(WORK ORDER):
Copy, from the entries below, each line in which the string "XXXX" appears.

=== Section Start ===

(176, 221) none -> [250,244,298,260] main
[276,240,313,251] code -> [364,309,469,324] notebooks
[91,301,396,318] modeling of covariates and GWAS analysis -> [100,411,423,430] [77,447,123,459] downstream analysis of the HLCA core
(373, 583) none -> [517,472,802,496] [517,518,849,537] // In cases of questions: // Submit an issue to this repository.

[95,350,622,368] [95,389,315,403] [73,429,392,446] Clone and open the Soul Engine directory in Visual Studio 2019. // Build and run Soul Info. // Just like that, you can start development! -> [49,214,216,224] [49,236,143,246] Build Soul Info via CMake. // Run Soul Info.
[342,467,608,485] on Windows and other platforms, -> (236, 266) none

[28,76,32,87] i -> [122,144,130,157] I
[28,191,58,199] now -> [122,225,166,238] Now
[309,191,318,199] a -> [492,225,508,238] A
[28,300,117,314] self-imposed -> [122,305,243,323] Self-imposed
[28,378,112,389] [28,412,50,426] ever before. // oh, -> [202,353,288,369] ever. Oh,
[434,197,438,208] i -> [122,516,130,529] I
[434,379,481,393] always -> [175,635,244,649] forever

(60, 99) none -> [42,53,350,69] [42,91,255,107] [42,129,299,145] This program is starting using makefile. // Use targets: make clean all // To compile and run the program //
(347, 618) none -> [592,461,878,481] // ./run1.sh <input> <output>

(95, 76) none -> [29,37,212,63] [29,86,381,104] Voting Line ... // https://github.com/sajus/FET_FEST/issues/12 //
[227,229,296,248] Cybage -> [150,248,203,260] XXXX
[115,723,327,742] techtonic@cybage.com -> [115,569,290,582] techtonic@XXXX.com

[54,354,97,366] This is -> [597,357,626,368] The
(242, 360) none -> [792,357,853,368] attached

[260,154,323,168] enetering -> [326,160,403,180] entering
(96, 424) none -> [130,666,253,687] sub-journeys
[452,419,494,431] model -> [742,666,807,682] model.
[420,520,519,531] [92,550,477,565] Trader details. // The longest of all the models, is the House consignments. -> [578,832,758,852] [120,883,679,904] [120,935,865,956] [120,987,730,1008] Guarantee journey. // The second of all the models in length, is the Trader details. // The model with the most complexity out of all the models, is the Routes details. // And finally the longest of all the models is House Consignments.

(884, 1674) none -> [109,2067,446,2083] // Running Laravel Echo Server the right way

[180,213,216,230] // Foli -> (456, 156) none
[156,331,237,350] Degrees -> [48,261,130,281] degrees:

=== Section End ===

(TASK RESULT):
[227,229,296,248] Cybage -> [150,248,203,260] XXXX
[115,723,327,742] techtonic@cybage.com -> [115,569,290,582] techtonic@XXXX.com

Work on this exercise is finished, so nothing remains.